» **THE PROBLEM**
Return every line of the data below that includes the string "Nikola".

» **GIVEN RECORDS**
================
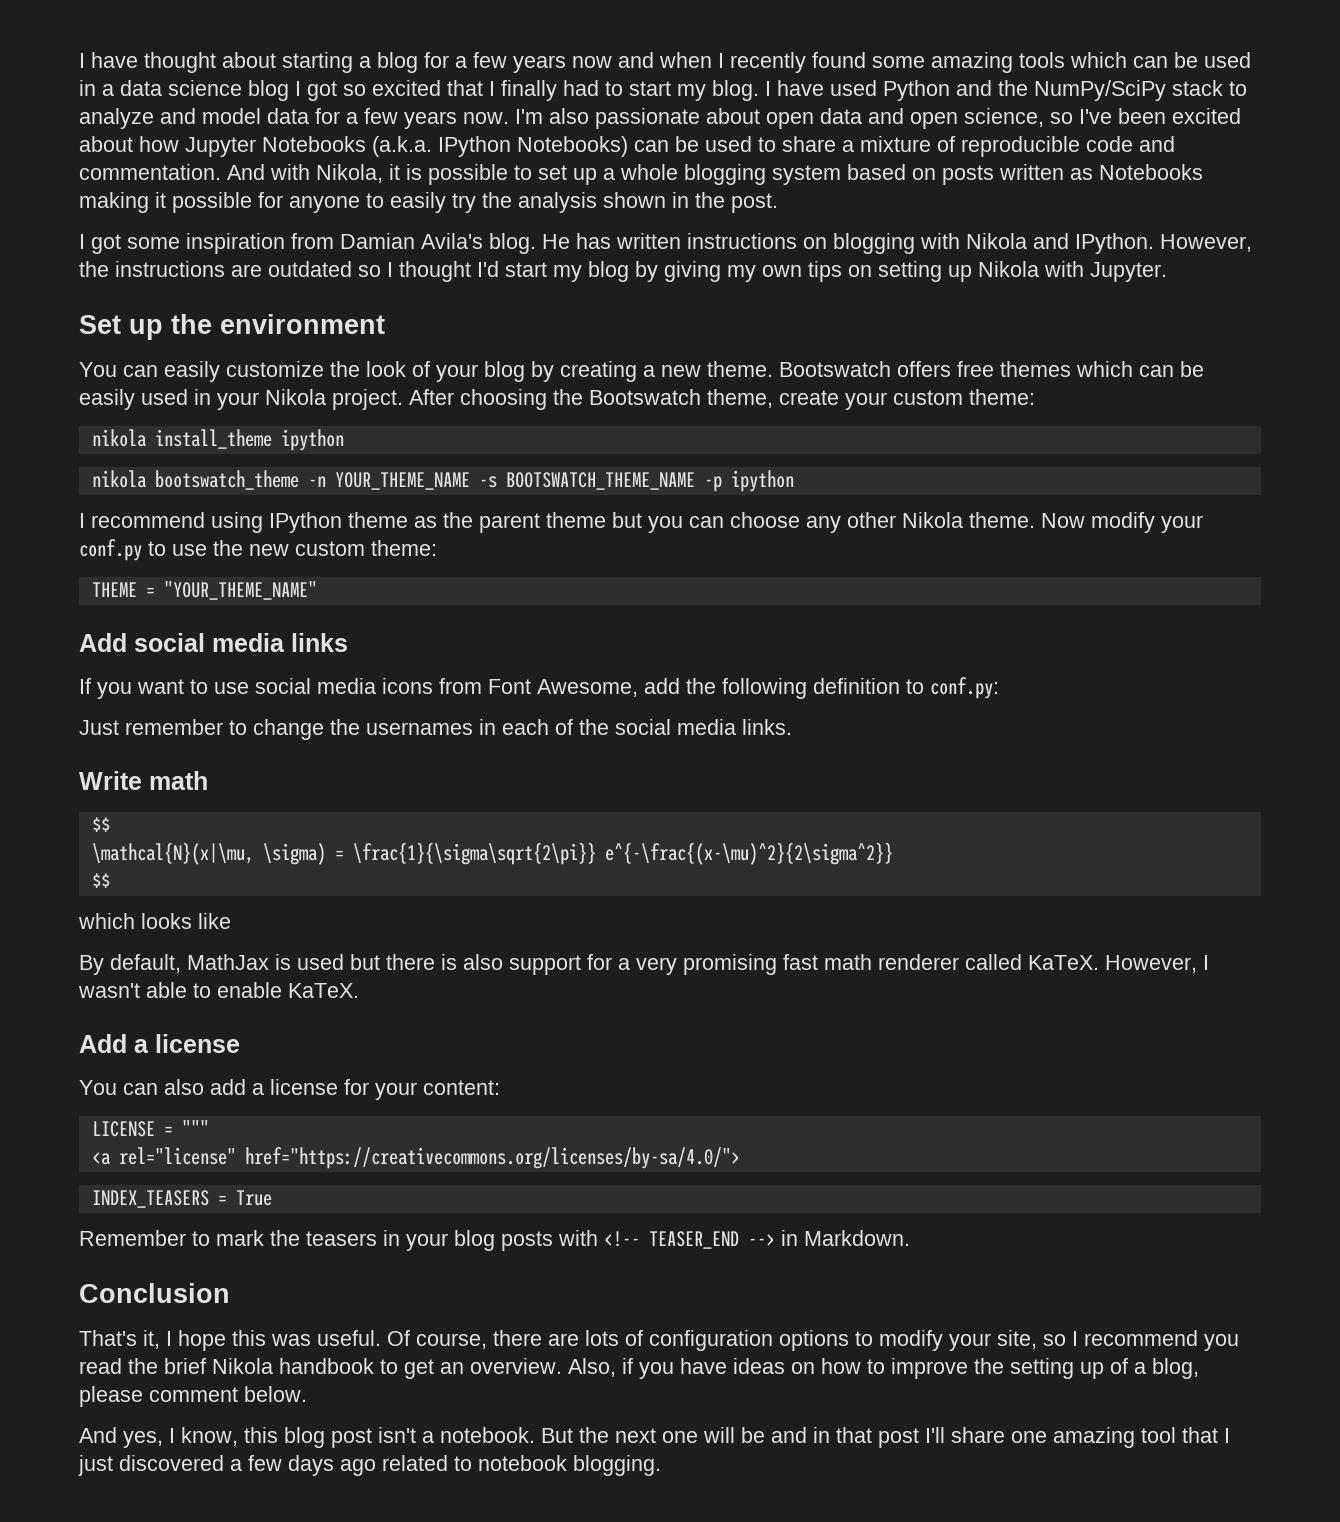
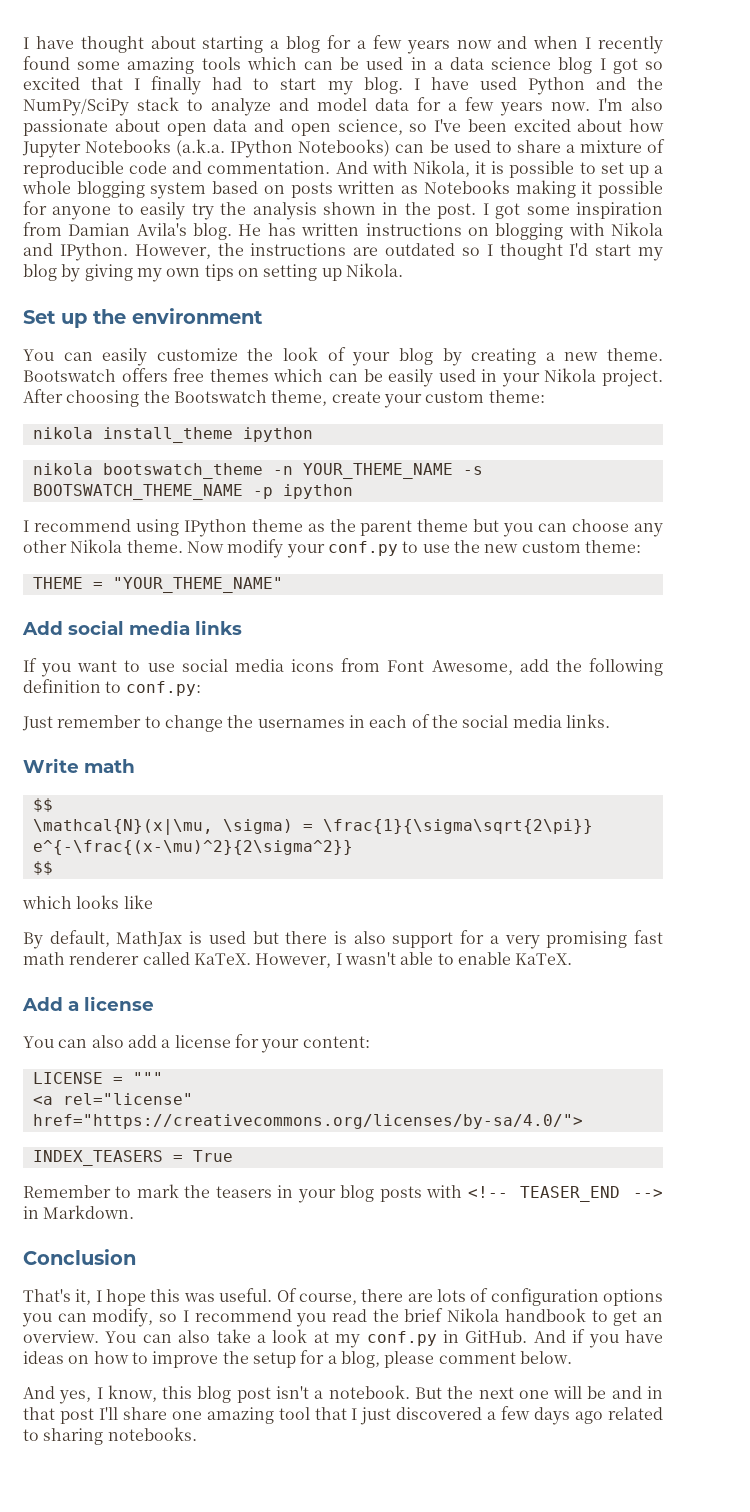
(778, 203) // -> (477, 211) none
[978,261,1167,282] Nikola with Jupyter. -> [345,263,403,277] Nikola.
[855,1330,1037,1351] to modify your site, -> [22,1308,154,1327] you can modify,
[568,1358,616,1377] Also, -> [105,1329,566,1348] You can also take a look at my conf.py in GitHub. And
[1010,1358,1128,1379] setting up of -> [252,1350,325,1368] setup for
[478,1455,661,1476] notebook blogging. -> [43,1427,197,1445] sharing notebooks.

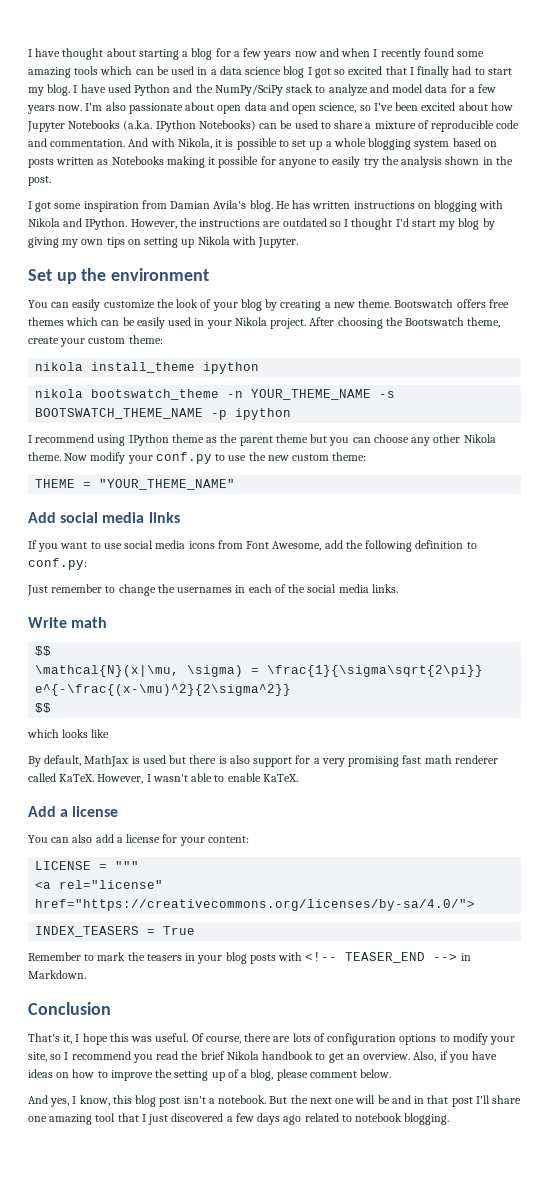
(477, 211) none -> (51, 181) //
[345,263,403,277] Nikola. -> [197,236,299,248] Nikola with Jupyter.
[22,1308,154,1327] you can modify, -> [439,1033,516,1045] [28,1052,47,1062] to modify your site,
[105,1329,566,1348] You can also take a look at my conf.py in GitHub. And -> [413,1051,437,1062] Also,
[252,1350,325,1368] setup for -> [174,1069,239,1081] setting up of
[43,1427,197,1445] sharing notebooks. -> [355,1113,450,1125] notebook blogging.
================
» **EXERCISE RESPONSE**
[978,261,1167,282] Nikola with Jupyter. -> [345,263,403,277] Nikola.
[345,263,403,277] Nikola. -> [197,236,299,248] Nikola with Jupyter.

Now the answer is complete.